§ What is needed:
Exactly as written, set down each line of the data below except its pictures.

§ Change detection outputs:

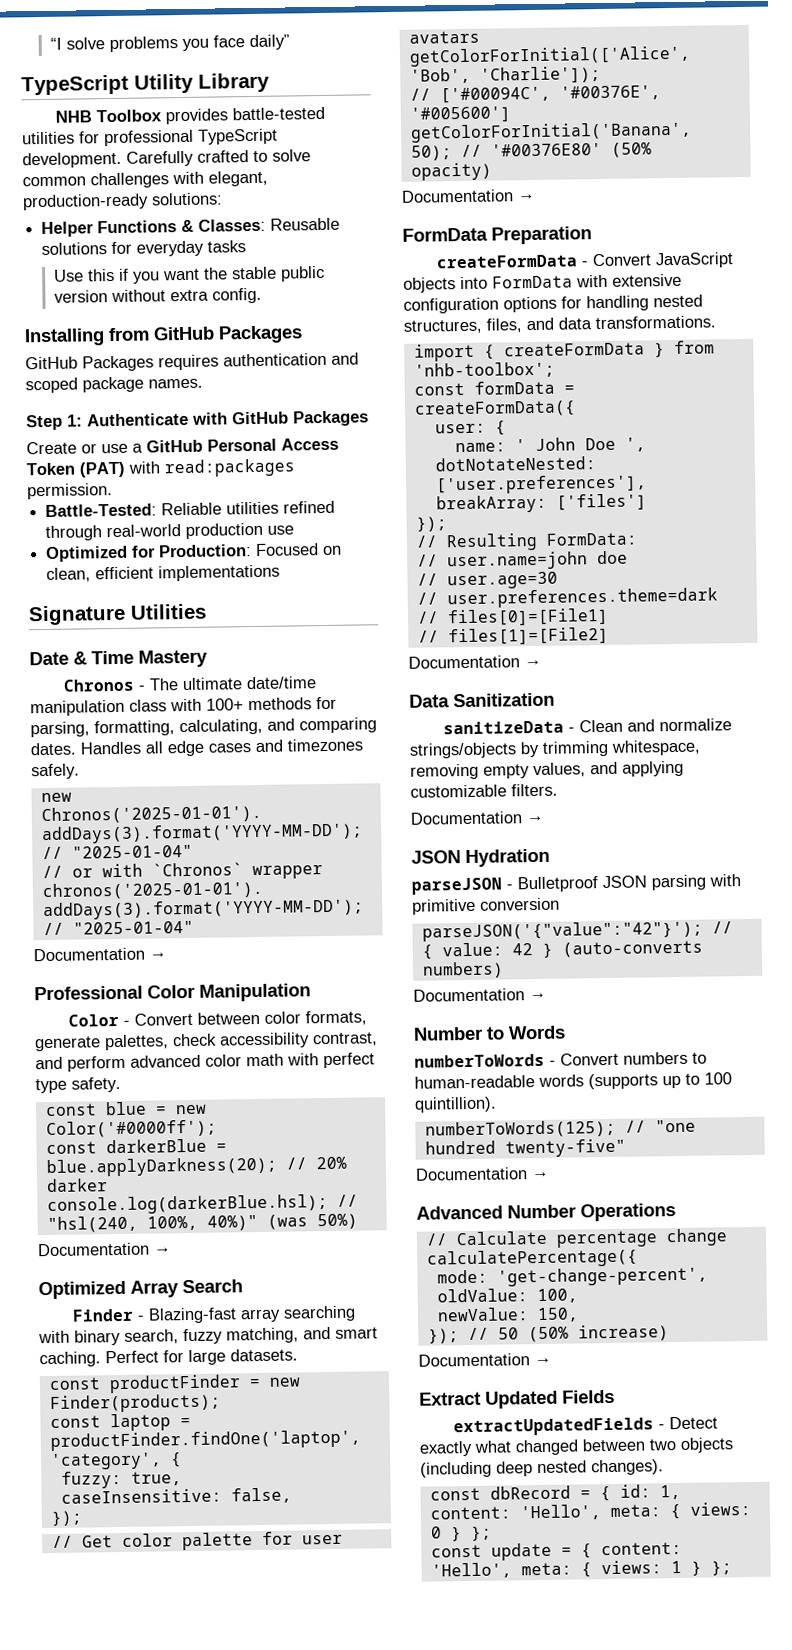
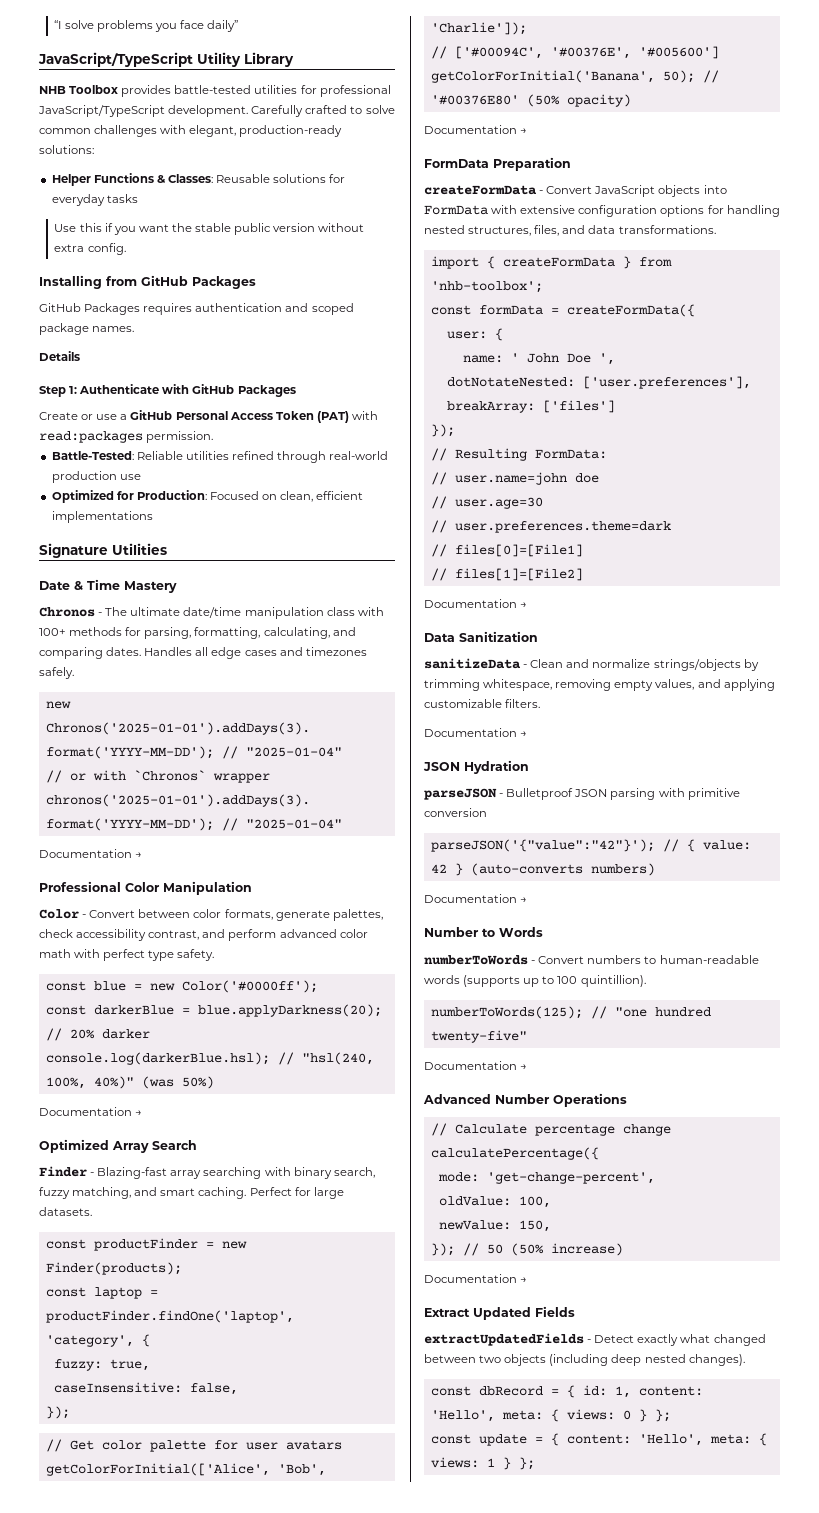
- TypeScript Utility Library
+ JavaScript/TypeScript Utility Library
- NHB Toolbox provides battle-tested utilities for professional TypeScript development.
+ NHB Toolbox provides battle-tested utilities for professional JavaScript/TypeScript development.
+ Details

§ Result of this task:
- TypeScript Utility Library
+ JavaScript/TypeScript Utility Library
- NHB Toolbox provides battle-tested utilities for professional TypeScript development.
+ NHB Toolbox provides battle-tested utilities for professional JavaScript/TypeScript development.
+ Details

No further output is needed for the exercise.